Ainsi, dans la journée du mardi 11 février 2026, dans le 9ème arrondissement de Bangui, un habitant originaire de Landja a été abattu à Zawara. L’homme vivait dans les parages après le quartier Ouango, une zone située à quelques kilomètres des villages Kembé et Yémbé, tous établis le long du fleuve Oubangui sur l’axe menant vers Damara.
Des Peuhls armés ont revendiqué cet acte comme une vengeance. Trois semaines plus tôt, l’un des leurs avait été tué dans des circonstances encore floues. Depuis, la rancœur avait fermenté au sein de leur communauté, cherchant une cible pour équilibrer le sang versé.
La victime, habitant de Landja, n’avait apparemment aucun lien direct avec la mort du Peuhl. Mais dans cette logique de représailles, son origine et sa présence dans le secteur ont suffi à le désigner. Les assaillants ne se sont pas embarrassés de preuves ni de procès.
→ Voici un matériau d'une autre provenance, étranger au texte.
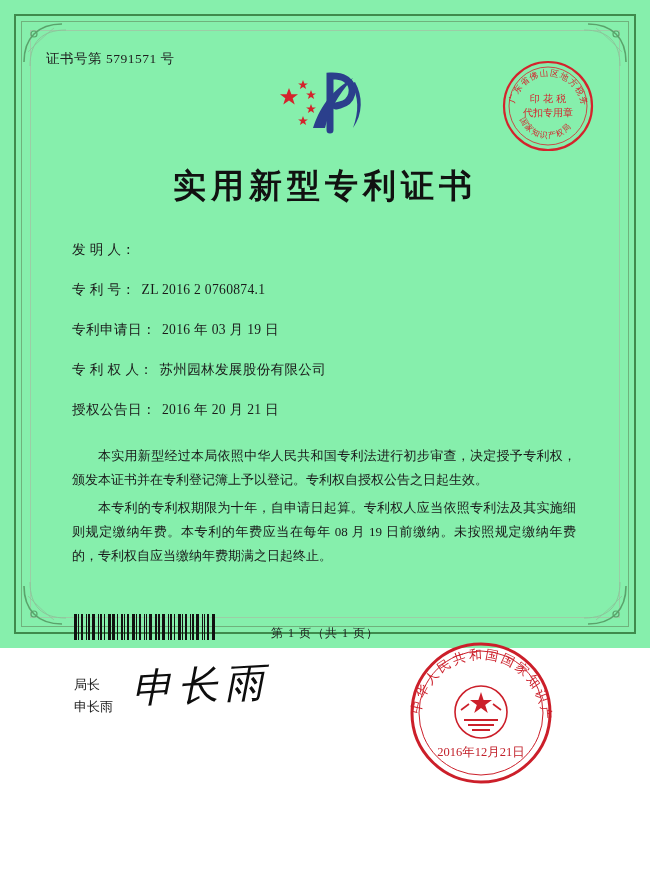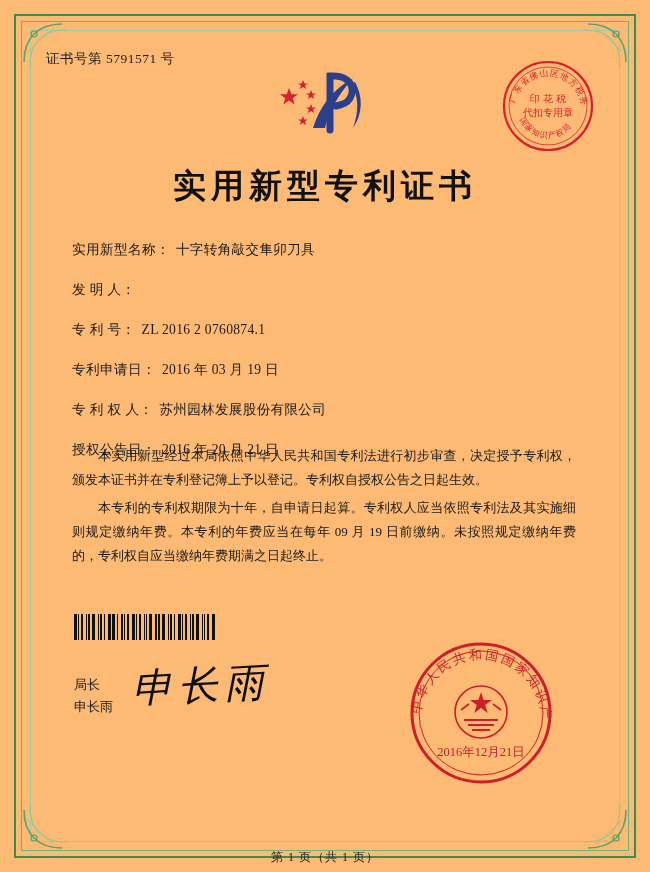--- a/index.html
+++ b/index.html
@@ -17,8 +17,8 @@
   .page {
     position: relative;
     width: 650px;
-    height: 872px;
-    background: #fdba74;
+    height: 648px;
+    background: #86efac;
     box-sizing: border-box;
   }
   

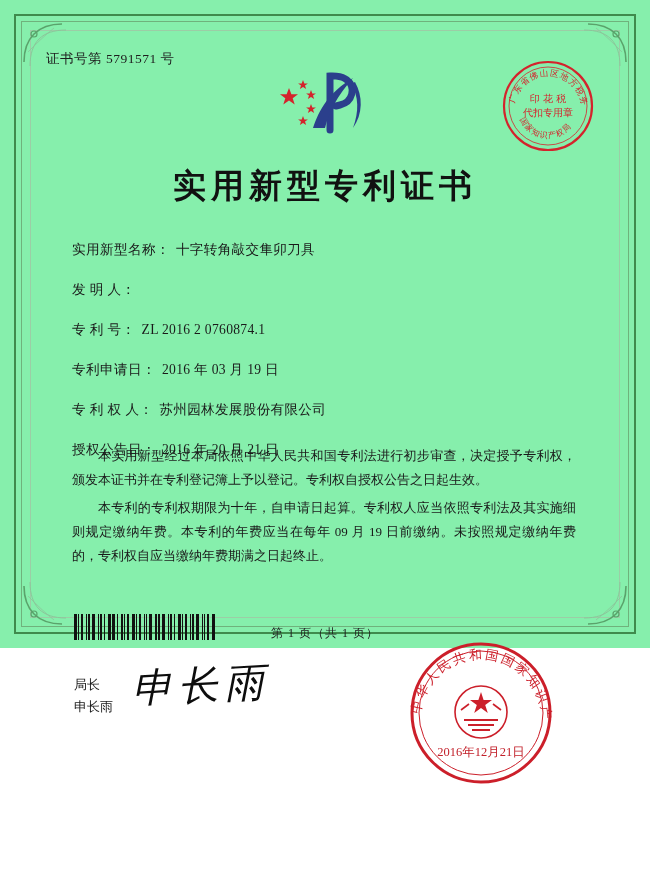--- a/index.html
+++ b/index.html
@@ -272,10 +272,6 @@
 
     <div class="fields">
       <div class="field">
-        <span class="label">实用新型名称：</span>
-        <span class="value">十字转角敲交隼卯刀具</span>
-      </div>
-      <div class="field">
         <span class="label">发 明 人：</span>
       </div>
       <div class="field">

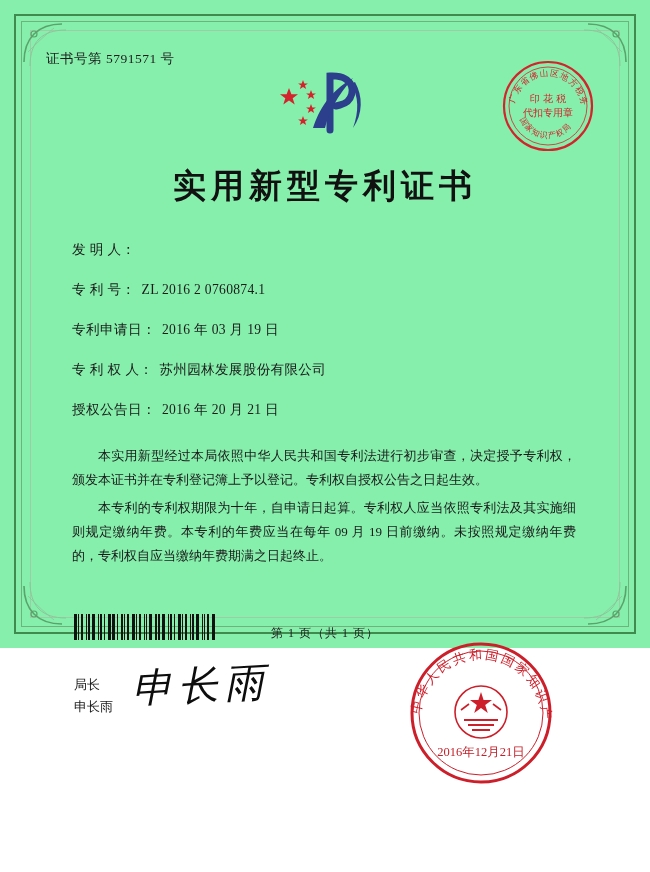--- a/index.html
+++ b/index.html
@@ -294,7 +294,7 @@
 
     <div class="paras">
       <p>本实用新型经过本局依照中华人民共和国专利法进行初步审查，决定授予专利权，颁发本证书并在专利登记簿上予以登记。专利权自授权公告之日起生效。</p>
-      <p>本专利的专利权期限为十年，自申请日起算。专利权人应当依照专利法及其实施细则规定缴纳年费。本专利的年费应当在每年 09 月 19 日前缴纳。未按照规定缴纳年费的，专利权自应当缴纳年费期满之日起终止。</p>
+      <p>本专利的专利权期限为十年，自申请日起算。专利权人应当依照专利法及其实施细则规定缴纳年费。本专利的年费应当在每年 08 月 19 日前缴纳。未按照规定缴纳年费的，专利权自应当缴纳年费期满之日起终止。</p>
     </div>
 
     <div class="barcode">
Les habitants des villages environnants vivent désormais dans l’inquiétude. Kembé et Yémbé, pourtant paisibles, redoutent que d’autres règlements de compte ne viennent troubler leur quotidien. Les déplacements entre Ouango et Damara se font avec une prudence inhabituelle.
Cette affaire s’inscrit dans un contexte où les conflits intercommunautaires reprennent de la vigueur dans plusieurs régions, où commence cette saison sèche. Les armes circulent, les griefs s’accumulent, et les mécanismes traditionnels de résolution des litiges peinent à fonctionner. Chaque mort appelle une autre mort, comme si la spirale ne pouvait plus s’arrêter.
Les riverains de l’Oubangui connaissent bien cette réalité. Ils savent que lorsque les armes parlent, la raison se tait. Zawara vient d’en faire l’amère expérience.